Both of those cases illustrated to some degree that phenomenon of cyber bullying among Indonesia's increasingly Internet-savvy population.

But leave it to Indonesians, or Jakartans, more precisely, to take the practice to a whole new level and cyber bully a city — in this case, the satellite city of Bekasi, located in the province of West Java.

It's still unclear how the whole campaign began, but suddenly Twitter, Facebook and Path were flooded with jokes ridiculing Bekasi, in particular how far away it was (on the eastern outskirts of Jakarta, but up to three hours' drive away from the city center, thanks to the horrendous traffic).

Some of the taunts were in the form of posts featuring a world map and the caption, "Bekasi map sold separately," as well as advisories that anyone planning to visit Bekasi needed to bring their passport.

What started out as fun and games soon got a little less fun when Bekasi Mayor Rahmat Effendi took offense at the jokes and berated his staff, claiming that their incompetence had made the city a target of cyber bullying. Rahmat ordered his staff to work harder to address the city's problems.

What's up with Rangga?

But it wasn't all negativity on the Internet in 2014.

There was also the return of the much-loved "Ada Apa Dengan Cinta?" ("What's Up With Cinta?"), the teen romance from 2002 that launched the film careers of heartthrob Nicolas Saputra and Dian Sastrowardojo, in the form of a sequel of sorts.

The original movie ended with the young lovers parting at the airport, with Nicolas's character, Rangga, going away with his father to the United States.

The popular mobile messaging app LINE built on the unrequited curiosity about what happened to the characters since then, releasing a 10-minute clip in November that showed Rangga, now a New York-based photographer, trying to reconnect with Dian's Cinta during a work trip to Jakarta with the help of LINE's "alumni" feature, which allowed him to find friends from his old school.

After 12 years of not hearing from him, Cinta was reluctant; but much like in the 2002 film, she ended up making a last-minute decision to catch Rangga at the airport as he was about to board a plane back to New York.

The emotional reunion became the start of a new relationship between the two, and as the video ends with them exchanging messages, stickers and pictures through the app.

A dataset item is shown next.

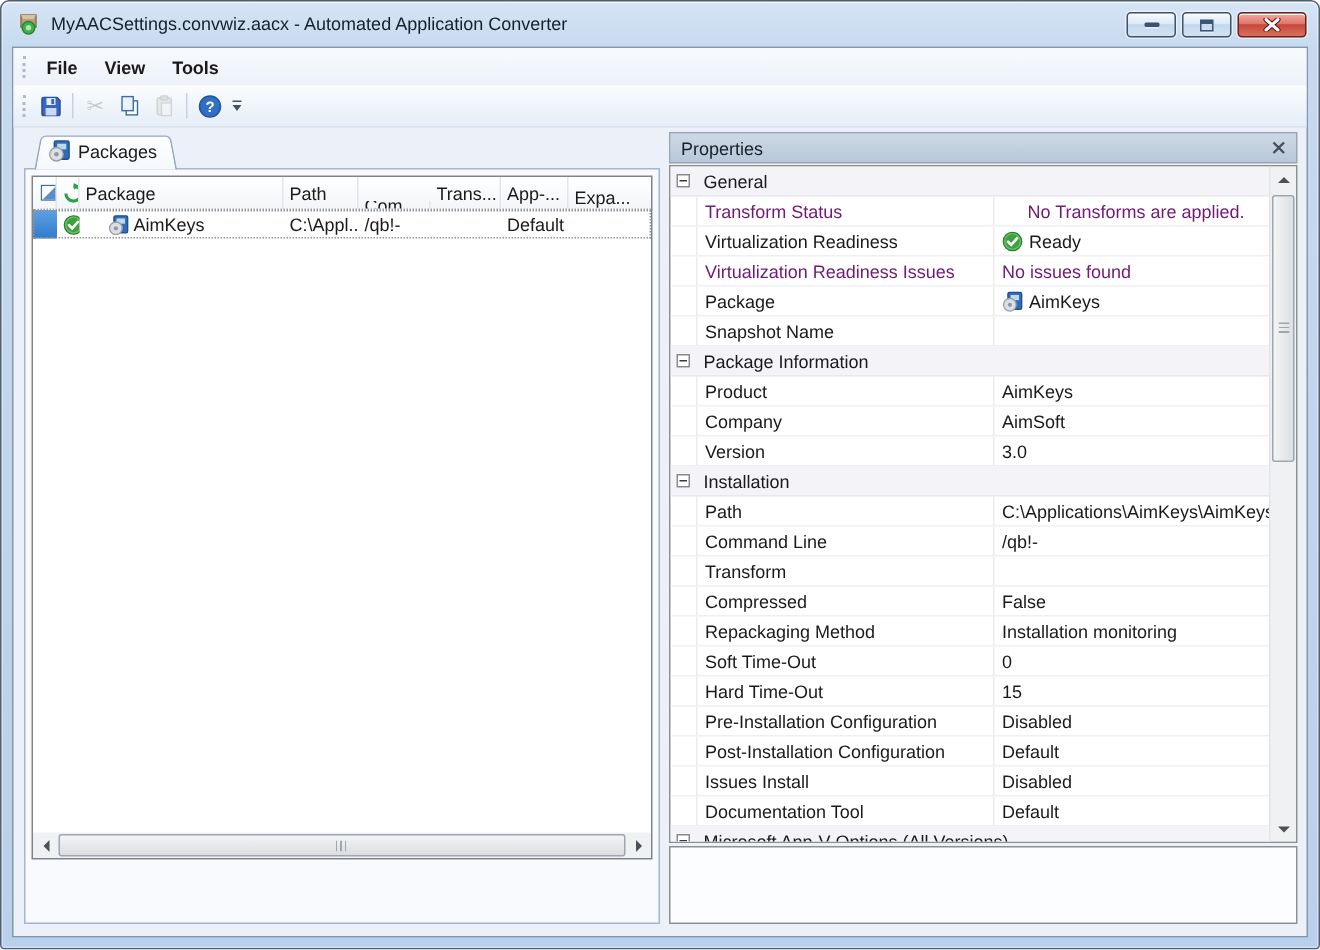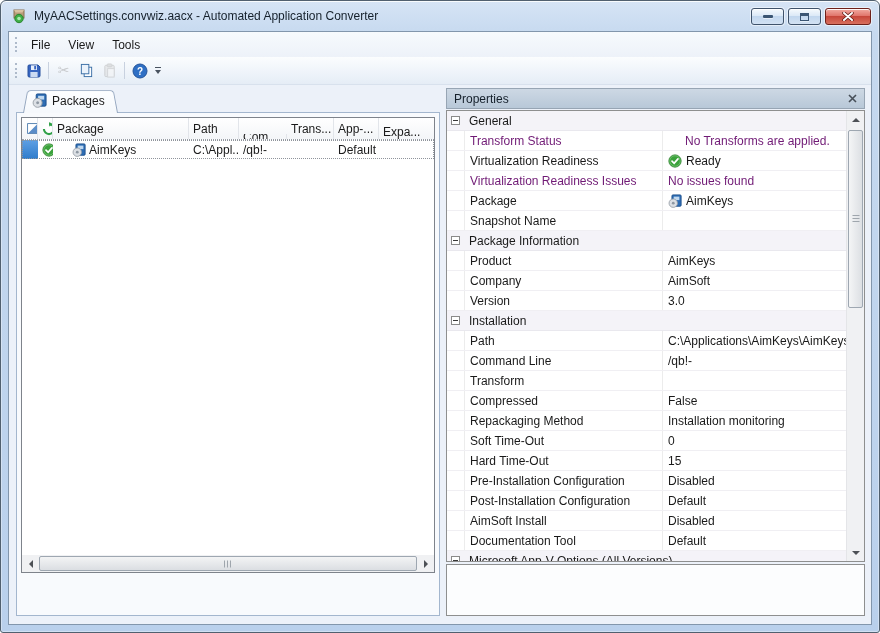"File" span.menu-items { font-weight: none -> bold }
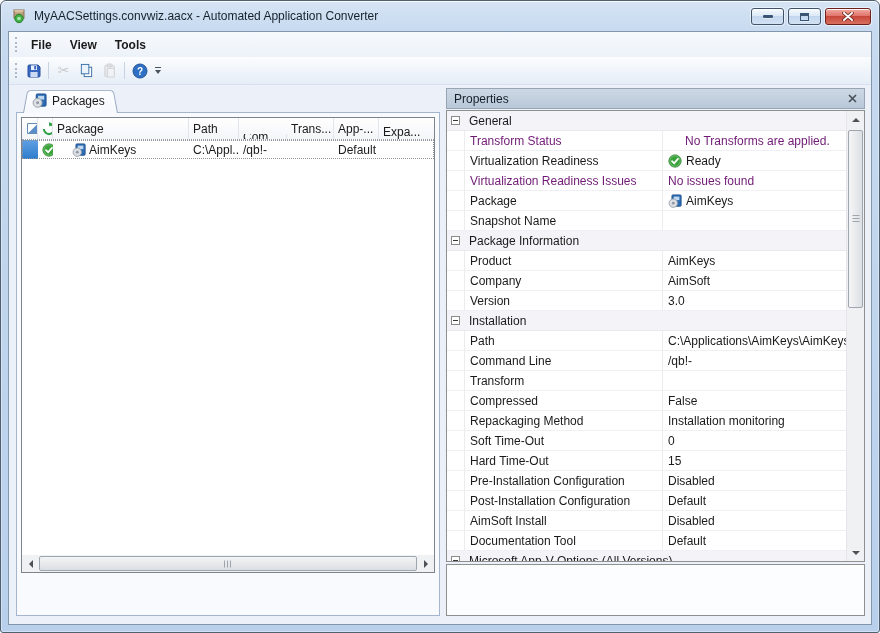"AimSoft Install" div.plabel { text: AimSoft -> Issues }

Shortly after the video, "Ada Apa Dengan Cinta — 2014," was uploaded to YouTube on Nov.6, social media platforms in Indonesia exploded with responses to the clip. Time lines on Facebook, Path and Twitter were bombarded with status updates, memes and parodies of short drama. The video managed to get more than five million views in less than two months.

Trio Macan no more

From the romantic to the allegedly criminal, social media was fixated on the police hunt for the people behind the popular, though controversial, Twitter handle @TrioMacan2000, which had more than 200,000 followers.

Koes Haryono, Edi Saputra and Raden Nuh were arrested in November on suspicion of being the administrators of the account that for years had regularly tweeted about corruption cases, leveling all kinds of outrageous allegations.

Police, though, contend that they were shaking down senior government officials for bribes, threatening to name them in some graft scandal unless they coughed up hush money.

One such official who went to the police to claim extortion by the group was Marwan Effendy, a senior prosecutor with the Attorney General's Office, who said TrioMacan2000 had falsely accused him to embezzling Rp 500 billion ($40.2 million) from a suspect in a case he once handled.

Jakarta Governor Basuki Tjahaja Purnama also said he was once a target of extortion by the same group.

Indonesian Twitter users who had long complained about the damage caused by the group's unfounded claims took to social media to laugh at the men after it was reported that they had gotten into a fight with each other in jail — apparently for dropping dime on each other.